#### INPUT MATERIAL
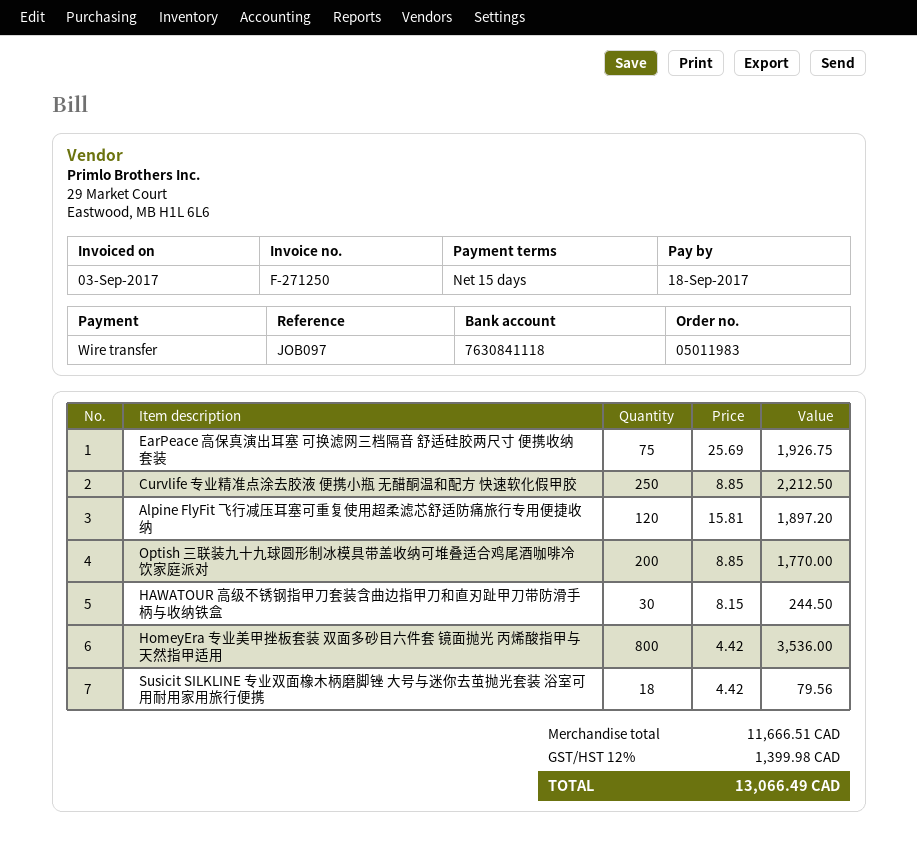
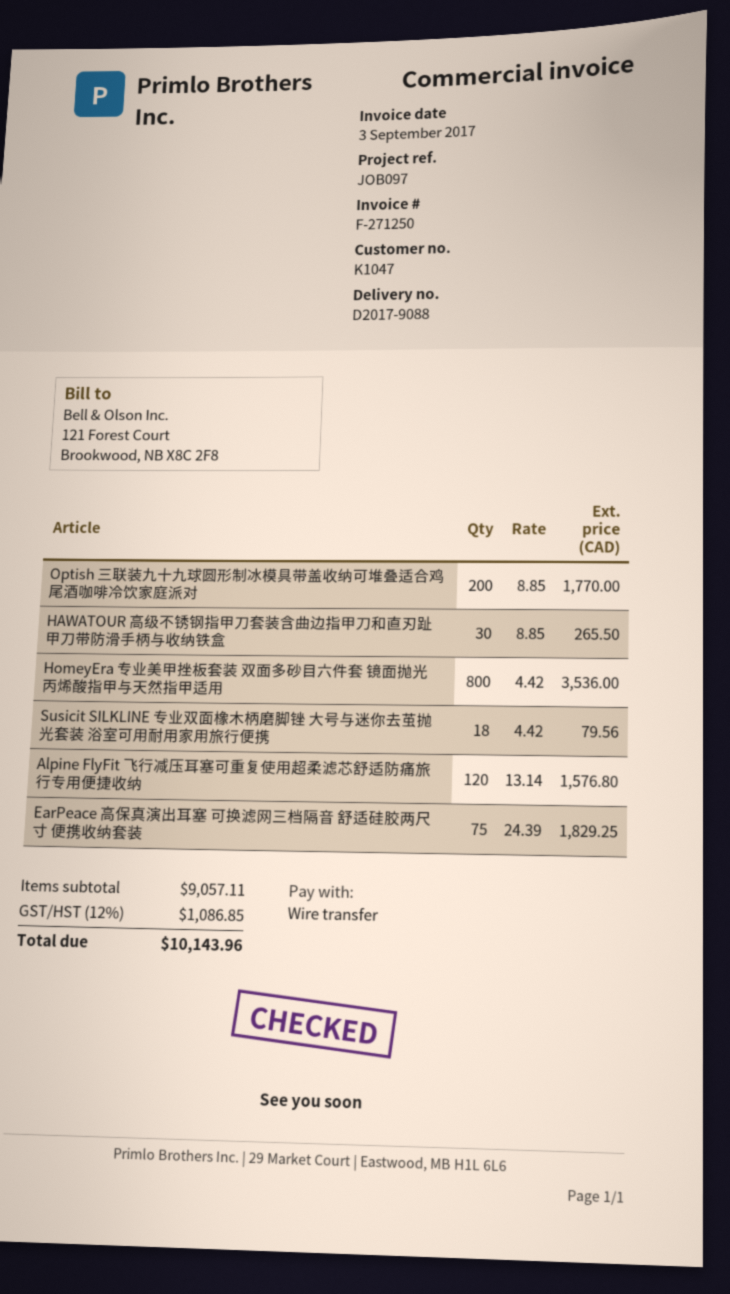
EarPeace 高保真演出耳塞 可换滤网三档隔音 舒适硅胶两尺寸 便携收纳套装: 75 x 25.69 = 1926.75 -> 75 x 24.39 = 1829.25
Curvlife 专业精准点涂去胶液 便携小瓶 无醋酮温和配方 快速软化假甲胶: 250 x 8.85 = 2212.50 -> none
Alpine FlyFit 飞行减压耳塞可重复使用超柔滤芯舒适防痛旅行专用便捷收纳: 120 x 15.81 = 1897.20 -> 120 x 13.14 = 1576.80
HAWATOUR 高级不锈钢指甲刀套装含曲边指甲刀和直刃趾甲刀带防滑手柄与收纳铁盒: 30 x 8.15 = 244.50 -> 30 x 8.85 = 265.50
subtotal: 11666.51 -> 9057.11
tax: 12% = 1399.98 -> 12% = 1086.85
total: 13066.49 -> 10143.96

#### WORK REQUIRED
Your task is to retype the records above in full and exactly, omitting the pictures.

#### TASK ANSWER
EarPeace 高保真演出耳塞 可换滤网三档隔音 舒适硅胶两尺寸 便携收纳套装: 75 x 25.69 = 1926.75 -> 75 x 24.39 = 1829.25
Curvlife 专业精准点涂去胶液 便携小瓶 无醋酮温和配方 快速软化假甲胶: 250 x 8.85 = 2212.50 -> none
Alpine FlyFit 飞行减压耳塞可重复使用超柔滤芯舒适防痛旅行专用便捷收纳: 120 x 15.81 = 1897.20 -> 120 x 13.14 = 1576.80
HAWATOUR 高级不锈钢指甲刀套装含曲边指甲刀和直刃趾甲刀带防滑手柄与收纳铁盒: 30 x 8.15 = 244.50 -> 30 x 8.85 = 265.50
subtotal: 11666.51 -> 9057.11
tax: 12% = 1399.98 -> 12% = 1086.85
total: 13066.49 -> 10143.96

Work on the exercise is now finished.